The moment surpassed inappropriate. James was aware that being in a bedroom alone with a woman was the height of impropriety. He knew he should have done something, but within this field of strange conversation and inappropriate circumstances, there seemed to be something…familiar woven within. Like a single red thread entwined within the blue. 

That new liquor within him seemed to reach for her, as if like was attracting like. But what did they have in common other than a sense of humour?  

“Why do you say pants?” she asked suddenly. 

“Excuse me?”

“You keep calling them pants, but they are trousers. Why do you call them this?”

James answered despite being confused by the topic change. “I’m American. That’s what we call them.”

“I know that.” She laughed. “I mean why do you Americans call them pants?” 

“If I answer –” James took a tentative step forward. He had no clue why. “Will you answer a question of mine in return?”

She seemed to ponder on it for a moment. Eventually, she shrugged. “Why not?”

He took another step. “It’s a shortened form of the word pantaloons.”

She ran a finger up and down her pants as if this knowledge somehow gave them new meaning. “Okay, ask away.”

“You’ll have to excuse my language, but we seem to be finding ourselves in the height of impropriety at the moment anyway, so…how the fuck did you do this?” He gestured towards the lights that were still blaring away.

She shrugged once more. “I am not too sure of the science behind it. It’s just something I can do. It’s something all of us can do.” 

“All of whom?”

“Tut, tut, tut, Mr Calloway. Have we forgotten our manners? A question for a question demands that one takes it in turns to do the asking. How rude of you to skip my turn.” She spun around, flinging her legs off of the seat until they hit the floor. Her feet were clad in black boots.

“My apologies, Miss…”

Again, his attempt was ignored. “Did you touch it?”

His expression contorted into confusion, and hers morphed into one of seriousness, all humour abolished and only gravity in its place. 

“Did I touch what?” he asked, already knowing what she was asking. 

“The body you found three days ago. Did you touch it?”

He stumbled backwards as if she had hit him. James was well aware of what she was asking, but hearing the words spoken out loud added a realness to it that James was not ready for. How did she know about it?
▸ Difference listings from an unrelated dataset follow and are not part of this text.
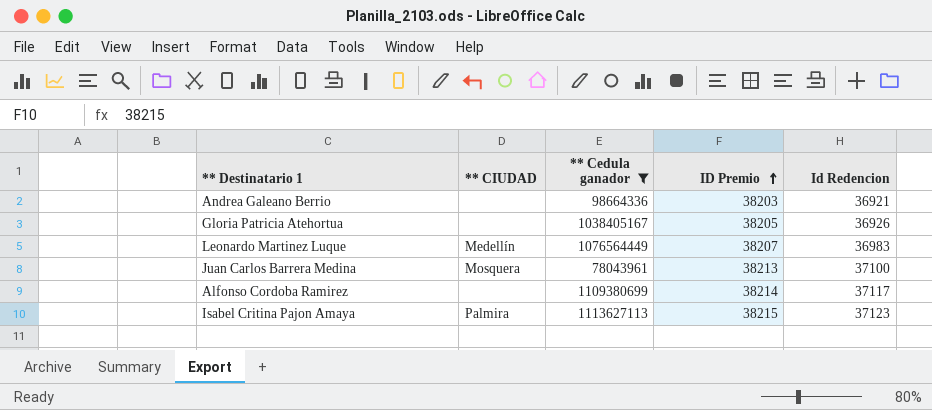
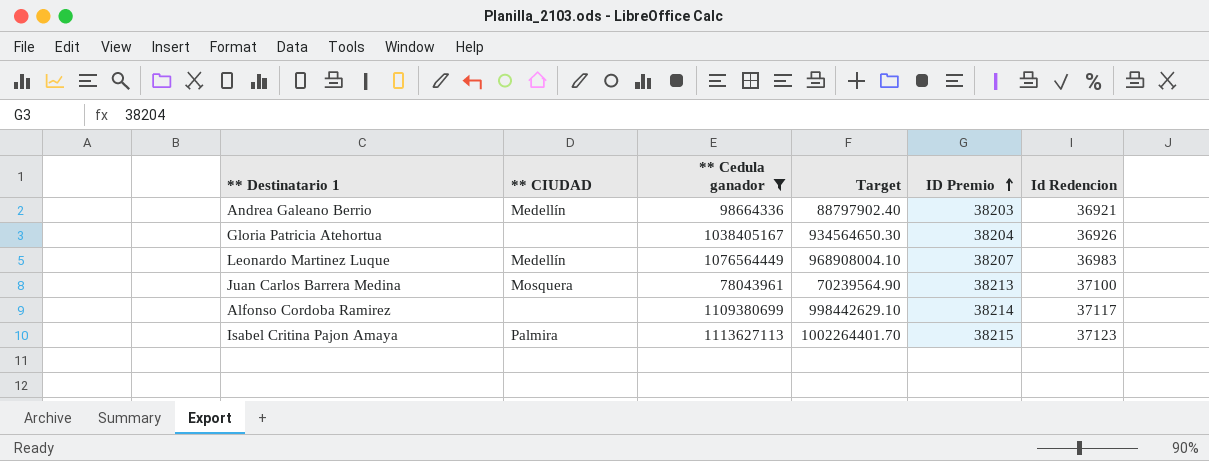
column Target | formula: none -> [** Cedula ganador] * 0.9
Andrea Galeano Berrio | ** CIUDAD: none -> Medellín
Gloria Patricia Atehortua | ID Premio: 38205 -> 38204

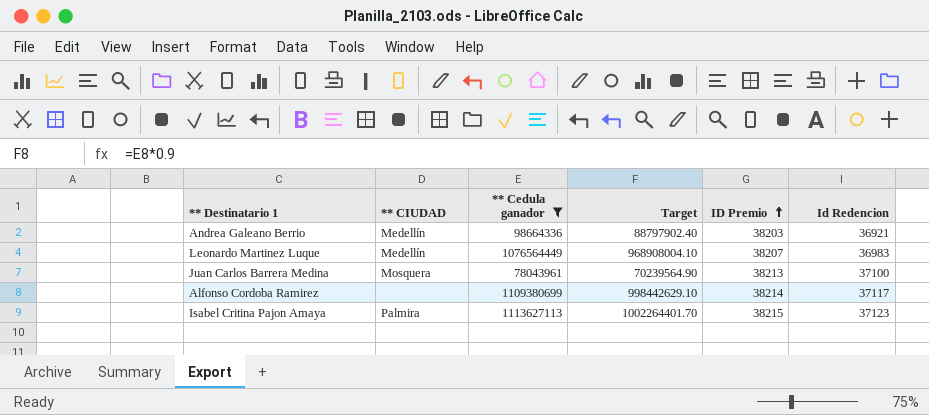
row Gloria Patricia Atehortua: none | 1038405167 | 934564650.30 | 38204 | 36926 -> none

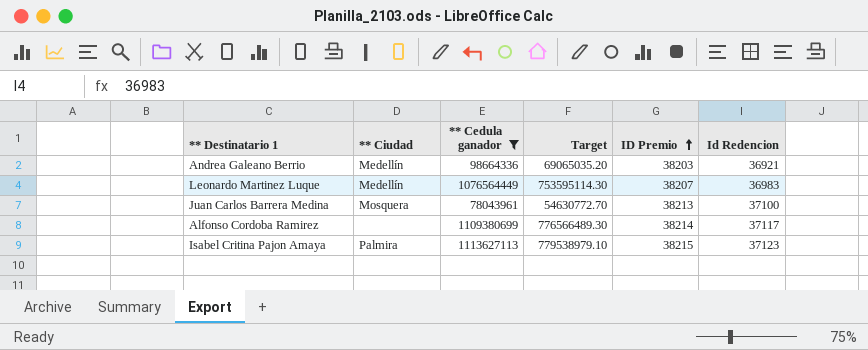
column name: ** CIUDAD -> ** Ciudad
column Target | formula: [** Cedula ganador] * 0.9 -> [** Cedula ganador] * 0.7

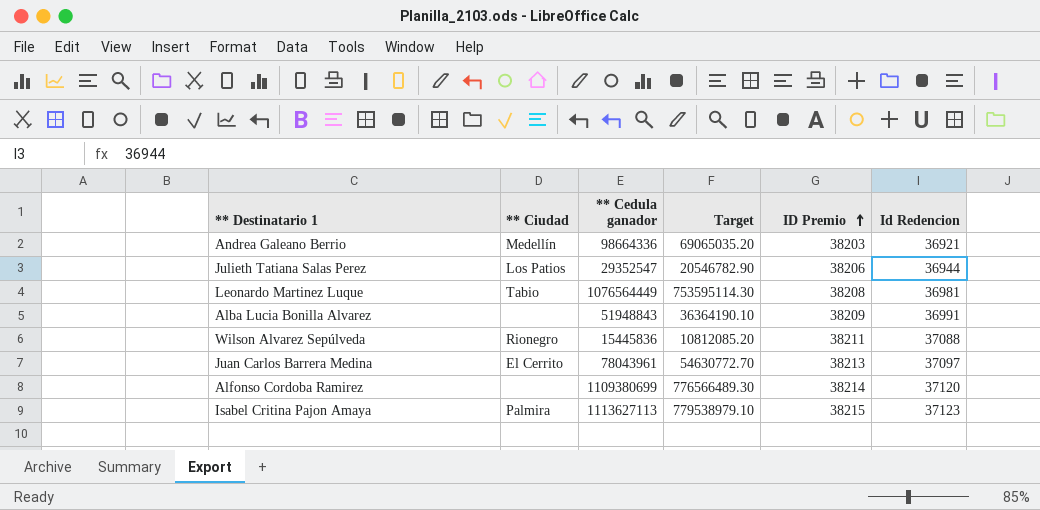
filter: ** Cedula ganador >= 78043961 -> none
Leonardo Martinez Luque | ** Ciudad: Medellín -> Tabio
Leonardo Martinez Luque | ID Premio: 38207 -> 38208
Leonardo Martinez Luque | Id Redencion: 36983 -> 36981
Juan Carlos Barrera Medina | ** Ciudad: Mosquera -> El Cerrito
Juan Carlos Barrera Medina | Id Redencion: 37100 -> 37097
Alfonso Cordoba Ramirez | Id Redencion: 37117 -> 37120

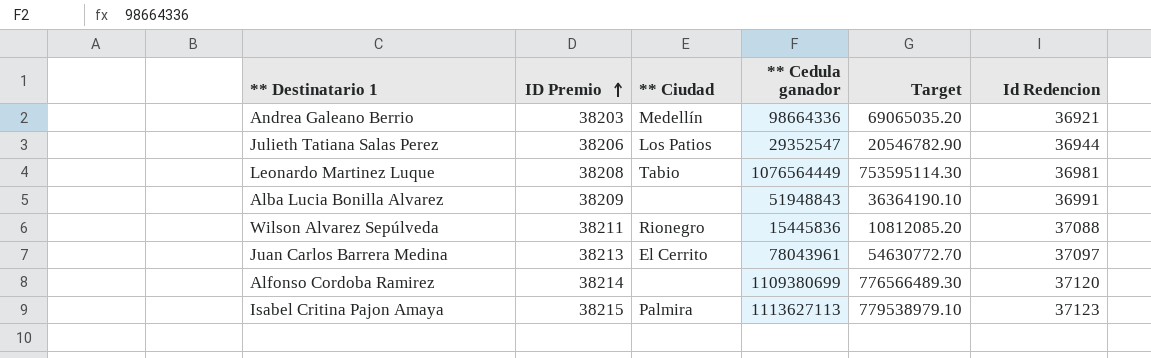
column ID Premio | position: 5 -> 2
He’d been careful, told nobody. Hell, he hadn’t even told Nicholas. The whole ordeal felt unsafe, life-threatening, so he had erred on the side of caution.

“How do you know about that?” His usually deep and mellow voice came out raspy and forced. He took another step back, inching towards the door like he should have done as soon as she broke in. 

Her eyes flicked down to his feet, noting his movements, and he stopped. Her gaze slid back to his face. “Everyone in my world knows about Corren’s body. That’s the problem. Not everyone should know, which is why I ask…did you touch it?”

James delayed answering. He held no trust for this woman. Right?

And yet…

“Yes.” Is what he ended up telling her. 

She nodded once, as if taking it in, analysing what it meant. He had no clue why he could tell that by the look on her face, he just could. 

After a moment of thought on her part – as well as an extra two steps back on his – she abruptly stood up and hopped onto the seat. “I’ve taken the liberty of extending the same…warm kindness…to your brother’s bedroom, as well as the rest of the house.”

Nicholas’s shout of surprise validated her response. James could hear him rushing around the house, calling for him like a madman. The woman continued to speak as if his brother was not confused out of his mind. “For now, this is the safest place for you, Mr Calloway. You have absolutely no reason to believe me or trust me in any way, but I’m afraid I’m going to have to ask you to anyway. There are dangerous people after you because of what you found. You may find you feel slightly odd over the past few days. You’ve activated something inside you that has been sleeping for many years. The most you can do is let it happen.” 

She stepped onto the window ledge and James let out a shout, hands flying out in front of him to try and stop her. “Please believe me when I tell you that you’re lucky I’m the one who found you first.”

“I don’t understand.” James inched closer and closer.

“You will,” she said. “In time.”

She jumped.

Nicholas stormed in.And James stayed in the house.